Authors

  1. Glenn, Jordan M. PhD
  2. Gray, Michelle PhD
  3. Binns, Ashley MS

Abstract

Background and Purpose: When evaluating health in older adults, batteries of tests are typically utilized to assess functional fitness. Unfortunately, physician's visits are time-sensitive, and it may be important to develop faster methods to assess functional fitness that can be utilized in professional or clinical settings. Therefore, the purpose of this investigation was to examine the relationship of sit-to-stand (STS) power generated through the STS task with previously established measures of functional fitness, specifically strength, endurance, speed, agility, and flexibility in older adults with and without sarcopenia.

 

Methods: This study consisted of 57 community-dwelling older adults (n = 16 males; n = 41 females). Functional fitness was assessed using the Short Physical Performance Battery (SPPB), Senior Fitness Test, handgrip, gait speed (habitual and maximal), balance, and STS power generated via the Tendo Weightlifting Analyzer. On the basis of data distribution, second-degree polynomial (quadratic) curvilinear models (lines of best fit) were applied for the relationships of 5-time STS time with average and peak power. Zero-order correlations were evaluated between STS power and all other functional fitness measures. Older adults with sarcopenia were also identified (n = 15), and relationships were reevaluated within this subset.

 

Results: STS power (average and peak) was significantly (P <= .01) correlated with physical performance measured via previously established assessments. For average power, this was observed during the senior fitness test (6-minute walk [r = 0.39], 8-ft up-and-go [r = -0.46], arm curl [r = 0.46], and chair stand [r = 0.55]), SPPB (5-time STS time [r = -0.63] and 8-ft walk [r = -0.32]), and other independent functional fitness measures (grip strength [r = 0.65] and maximal gait speed [r = -0.31]).
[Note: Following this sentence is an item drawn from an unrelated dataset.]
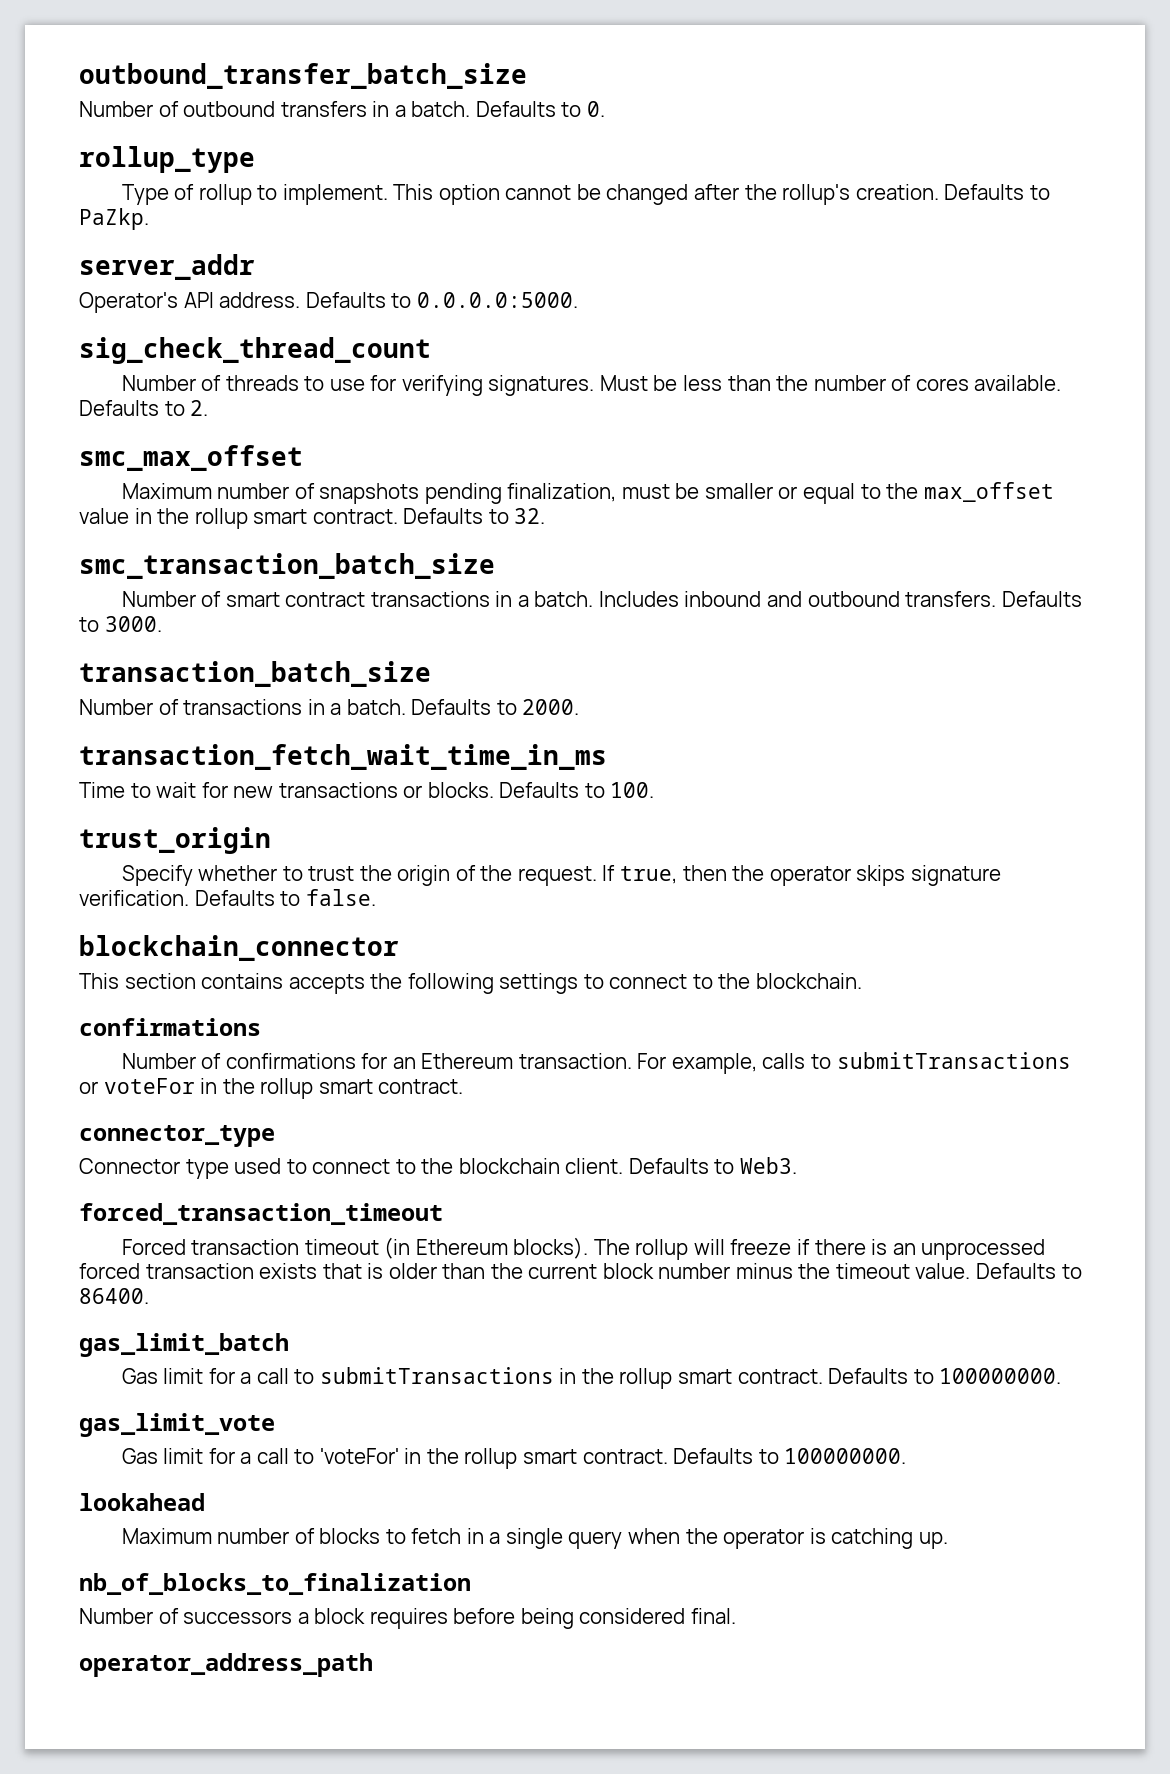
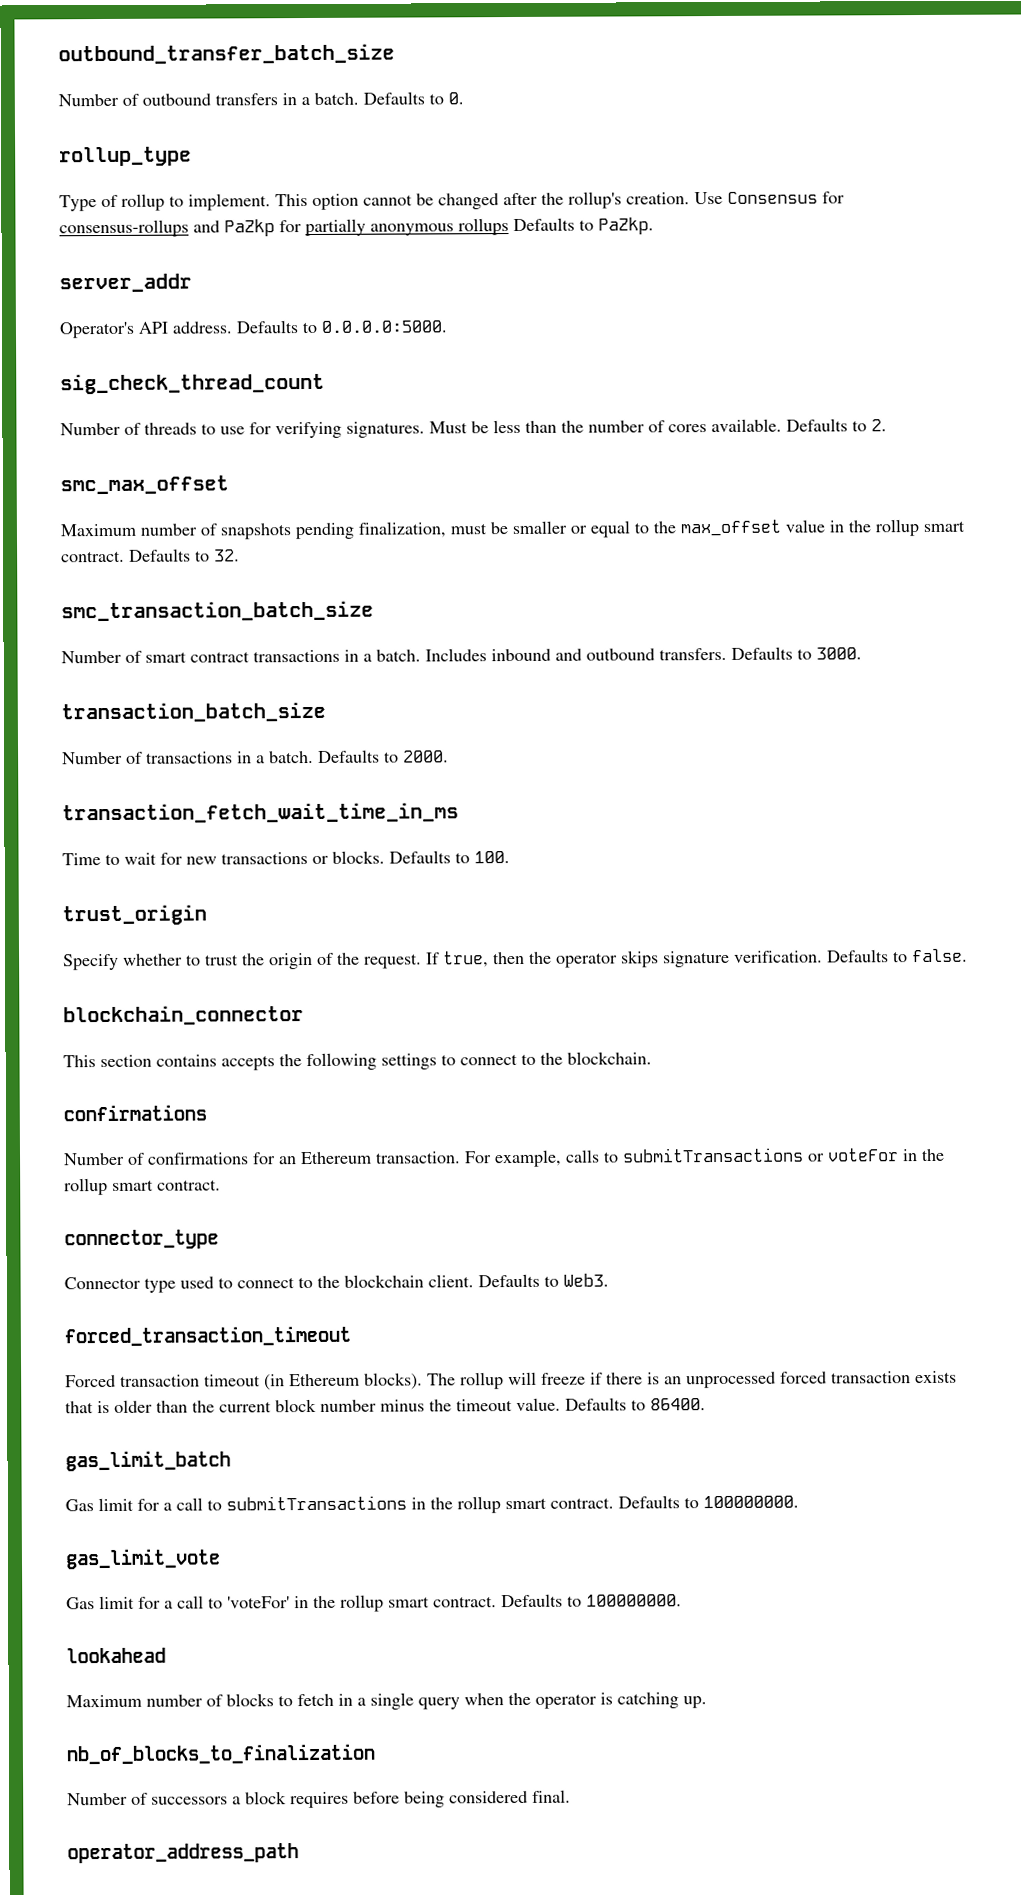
(939, 192) none -> [694,191,845,205] [59,218,509,238] Use Consensus for consensus-rollups and PaZkp for partially anonymous rollups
Similar results were observed for peak power during the senior fitness test (6-minute walk [r = 0.39], 8-ft up-and-go [r = -0.46], arm curl [r = 0.45], chair stand [r = 0.52], and sit-and-reach [r = -0.27]), SPPB (5-time STS time [r = -0.60] and 8-ft walk [r = -0.33]), and other independent functional fitness measures (grip strength [r = 0.70] and maximal gait speed [r = -0.32]). Within the sarcopenic subset, for average and peak power, respectively, significant relationships were still retained for handgrip strength (r = 0.57 and r = 0.57), 6-minute walk (r = 0.55 and r = 0.61), chair stand (r = 0.76 and r = 0.81), and 5-time STS time (r = -0.76 and r = -0.80) tests.

 

Discussion/Conclusions: STS power generated via the STS task significantly relates to commonly administered functional fitness measures. These relationships also appear to exist when evaluating these relationships in older adults with sarcopenia. STS power may be utilized as an independent measure of functional fitness that is feasible to incorporate in clinical settings where time and space are often limiting factors.